应青炀挠了挠头,的确有关注到他们走来的路线七扭八拐的,也是因为这个,他才觉得江枕玉说要找东西,实际只是碰运气。
他手里转着一柄羽箭,准备试试能不能打到猎物今晚加餐。
可惜没一会儿的功夫,他的猎物没找到,江枕玉的外袍和玉佩找到了。
染血的衣袍被扔在一簇矮小的灌木丛上,细密的枝叶在布料的压迫下顽强伸张,绿叶从地下冒出了尖。
应青炀站在江枕玉身后,探头向那衣袍看去。
之前沈叔和他说,江枕玉穿着的里衣用的布料极佳,还有暗纹,应青炀活得太糙,完全看不出那里衣有多金贵。
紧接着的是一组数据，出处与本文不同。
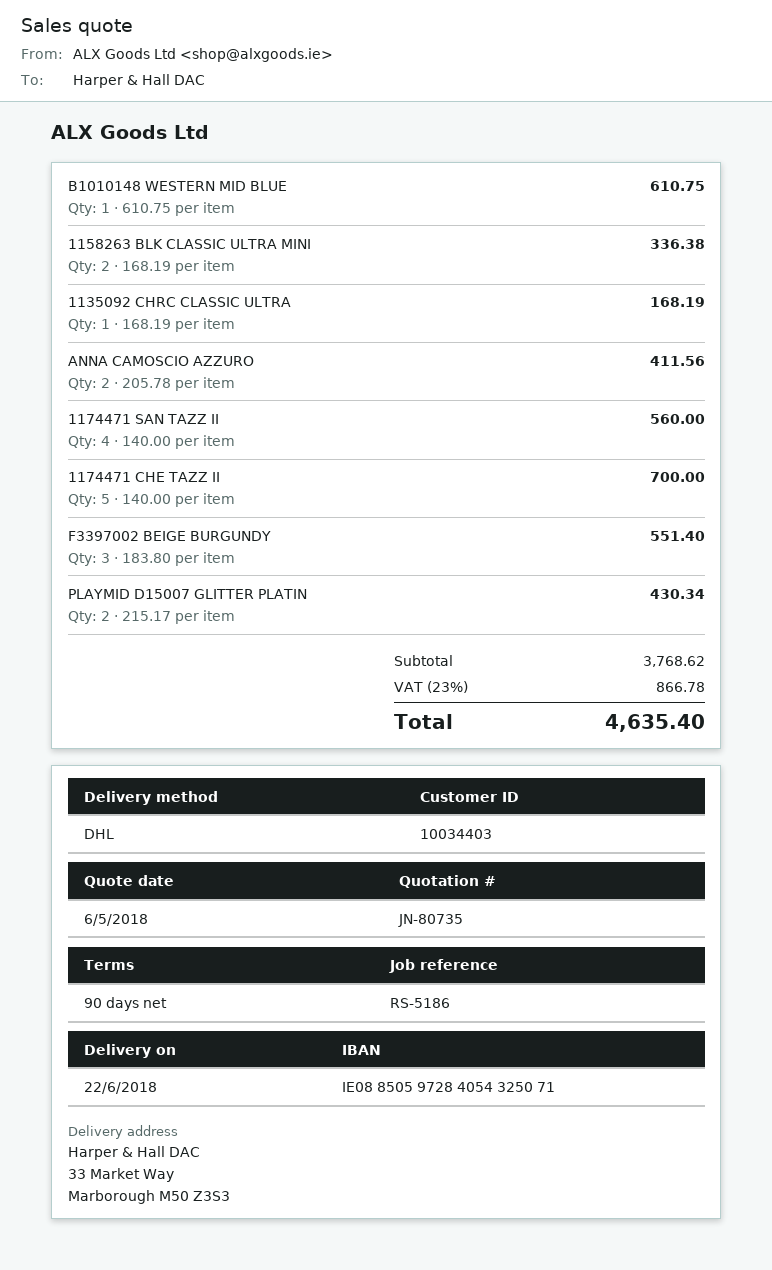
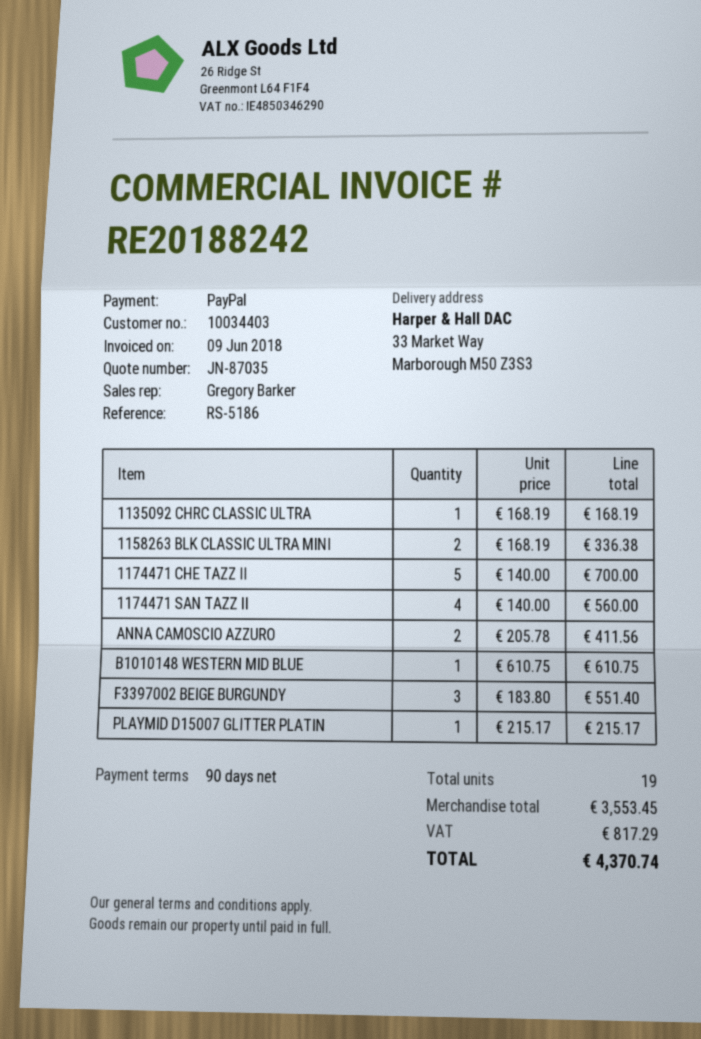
quote number: JN-80735 -> JN-87035
PLAYMID D15007 GLITTER PLATIN: 2 x 215.17 = 430.34 -> 1 x 215.17 = 215.17
subtotal: 3768.62 -> 3553.45
tax: 866.78 -> 817.29
total: 4635.40 -> 4370.74

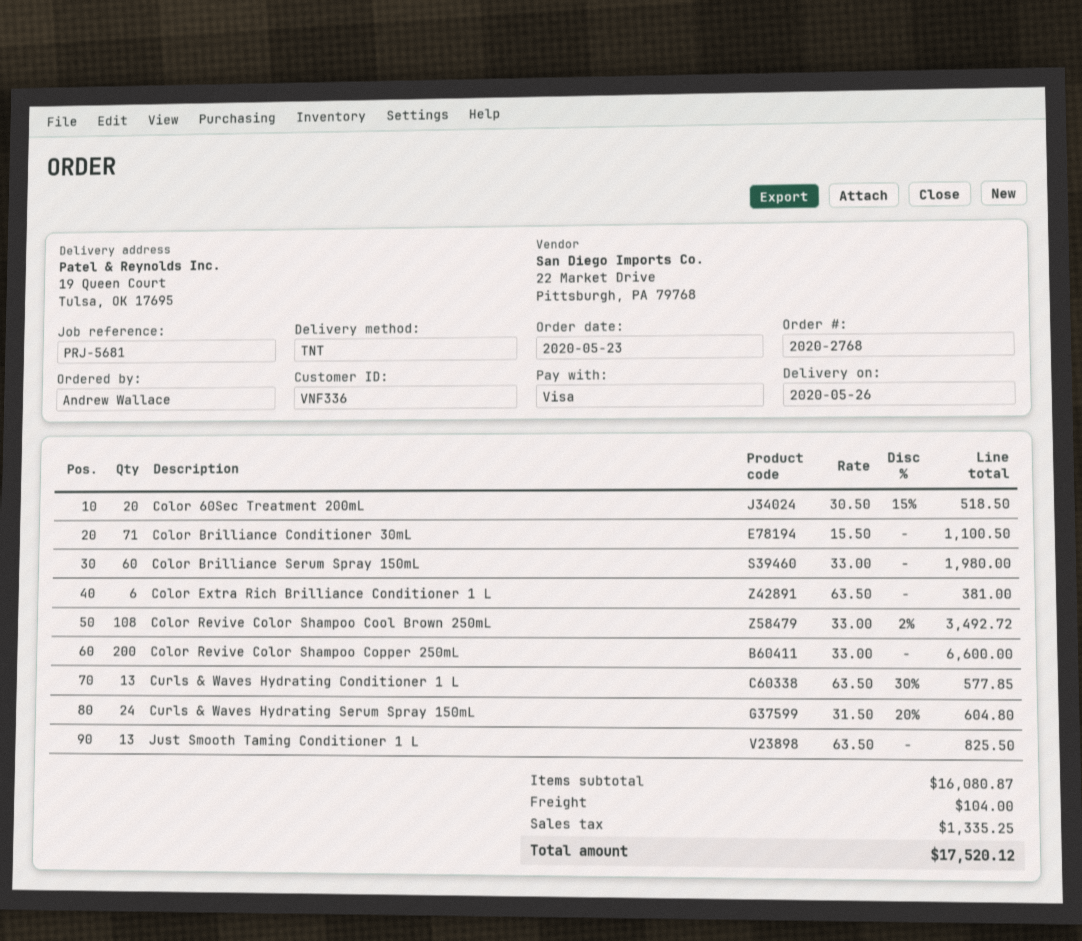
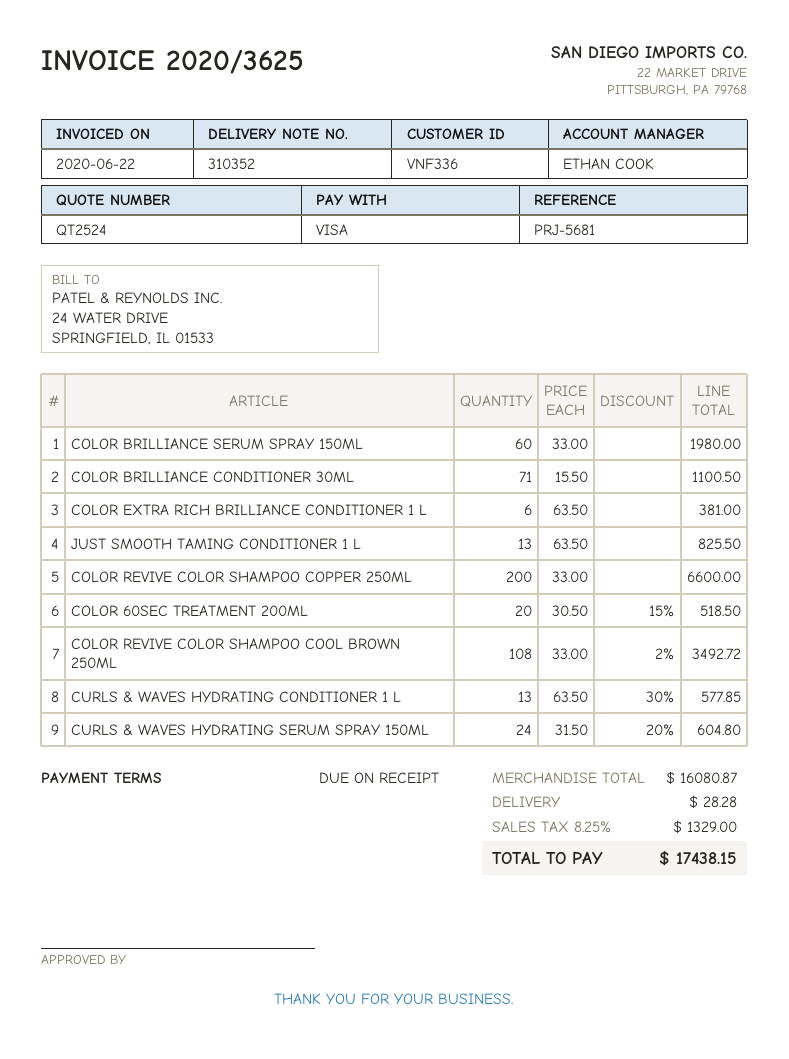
shipping: 104.00 -> 28.28
tax: 1335.25 -> 1329.00
total: 17520.12 -> 17438.15

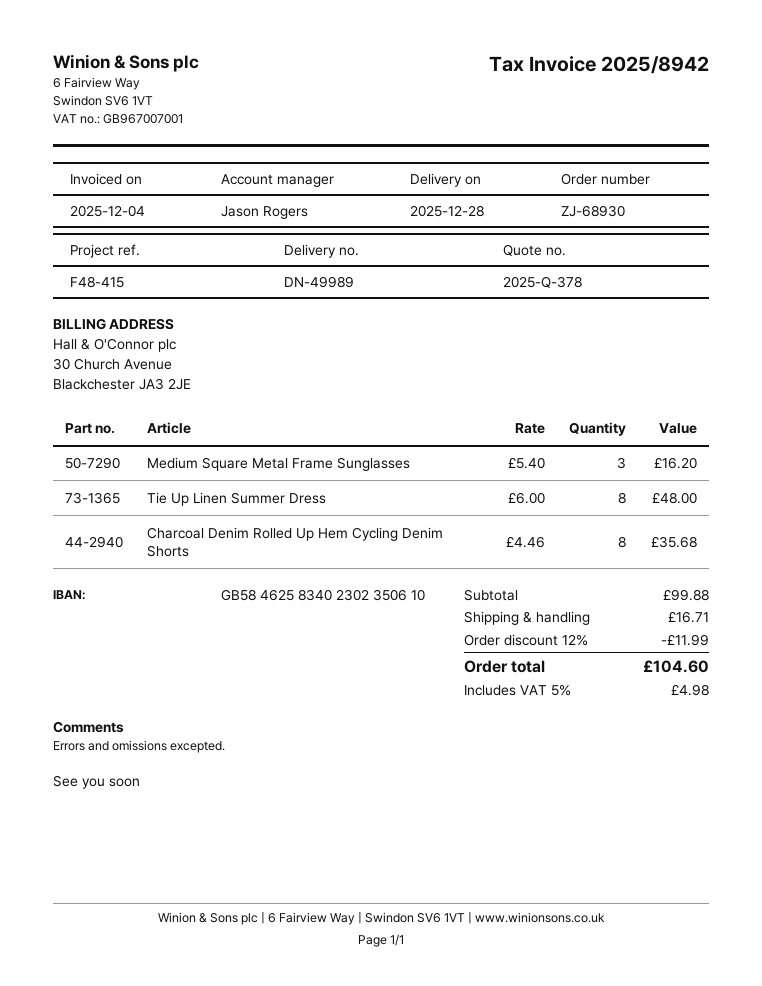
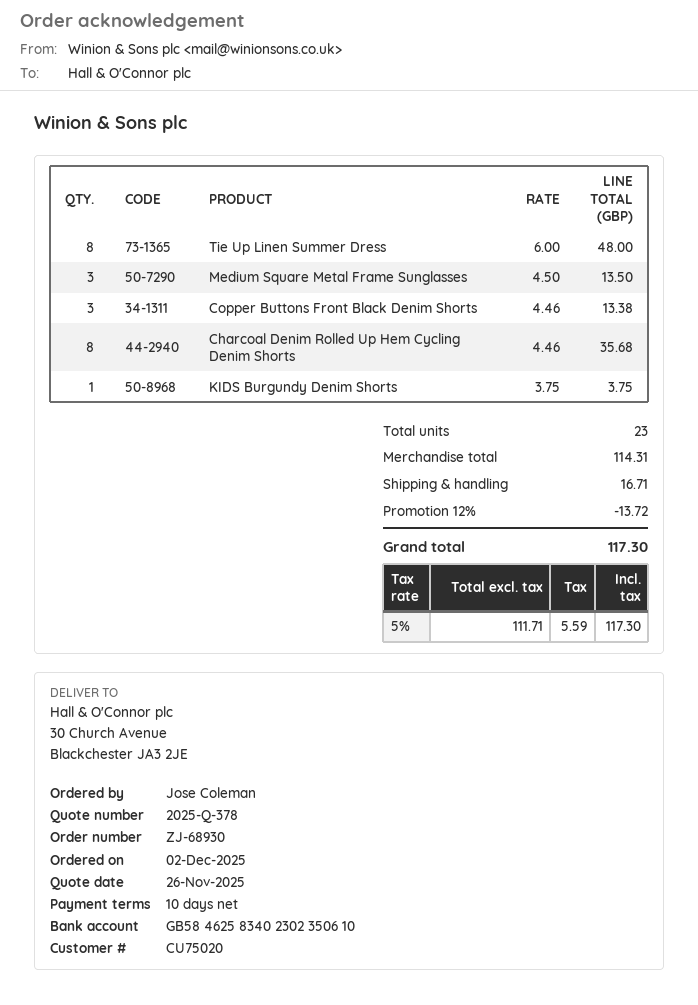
Medium Square Metal Frame Sunglasses: 3 x 5.40 = 16.20 -> 3 x 4.50 = 13.50
Copper Buttons Front Black Denim Shorts: none -> 3 x 4.46 = 13.38
KIDS Burgundy Denim Shorts: none -> 1 x 3.75 = 3.75
subtotal: 99.88 -> 114.31
discount: 12% = 11.99 -> 12% = 13.72
tax: 5% = 4.98 -> 5% = 5.59
total: 104.60 -> 117.30

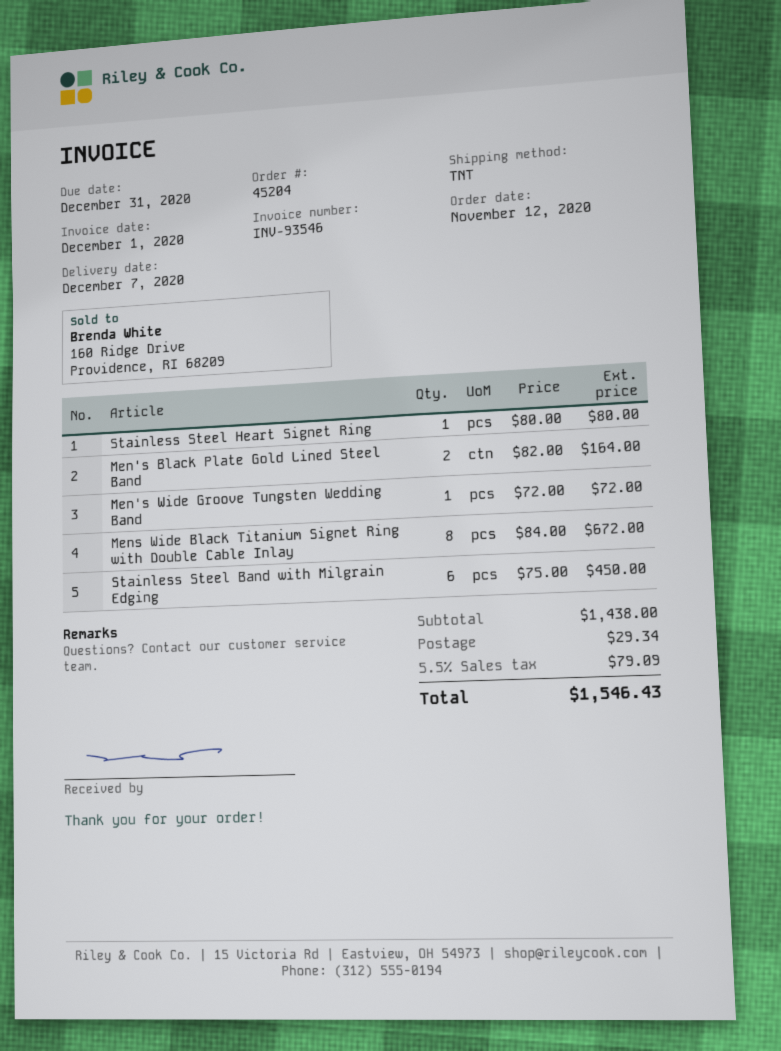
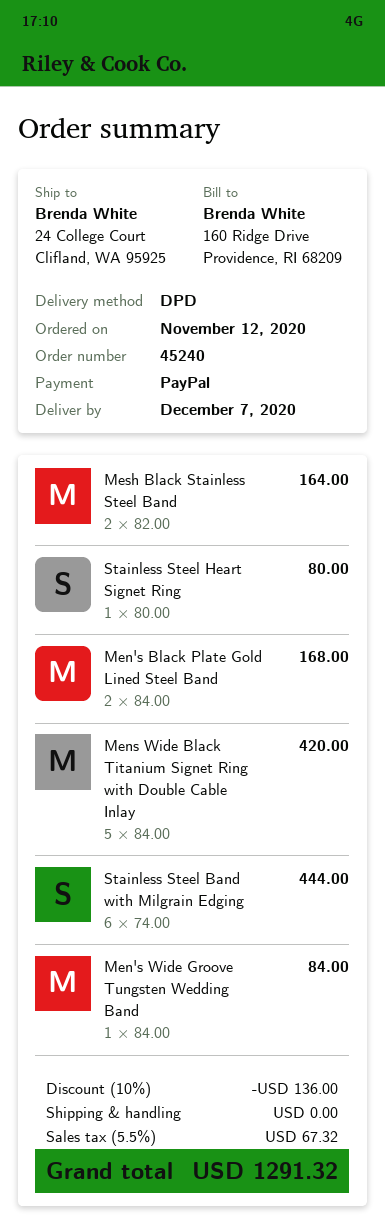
order number: 45204 -> 45240
shipping method: TNT -> DPD
Men's Black Plate Gold Lined Steel Band: 2 x 82.00 = 164.00 -> 2 x 84.00 = 168.00
Men's Wide Groove Tungsten Wedding Band: 1 x 72.00 = 72.00 -> 1 x 84.00 = 84.00
Mens Wide Black Titanium Signet Ring with Double Cable Inlay: 8 x 84.00 = 672.00 -> 5 x 84.00 = 420.00
Stainless Steel Band with Milgrain Edging: 6 x 75.00 = 450.00 -> 6 x 74.00 = 444.00
Mesh Black Stainless Steel Band: none -> 2 x 82.00 = 164.00
discount: none -> 10% = 136.00
shipping: 29.34 -> 0.00
tax: 5.5% = 79.09 -> 5.5% = 67.32
total: 1546.43 -> 1291.32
这会儿再看这月牙白的锦袍,一眼就能看出华贵,银色的绣纹攀附,隐约能看出点松竹的形状来,领口外还挂着兽皮披风,看着就很暖和。
江枕玉把锦袍拿起来,夹在里面的玉佩也跟着掉落,他眼疾手快地接住,回身递到应青炀手里。
“拿着。”
应青炀把玉佩拿起来看了两眼,环形的汉白玉,没有什么特殊的绣纹,是非常基础款的配饰,只不过玉的成色很好,一看就知道价值不菲。
“我拿着?这东西价值不菲吧?”
江枕玉已经很多年没计较过这些身外之物了,现在对这佩环的价格也说不出个所以然来,只道:“之后若是盘缠不够,还能拿来应急。你收好。”
应青炀点头,明白了,他的钱袋在江兄那里,这个不能直接作为银钱使用的玉佩放在他这里保管,很合理。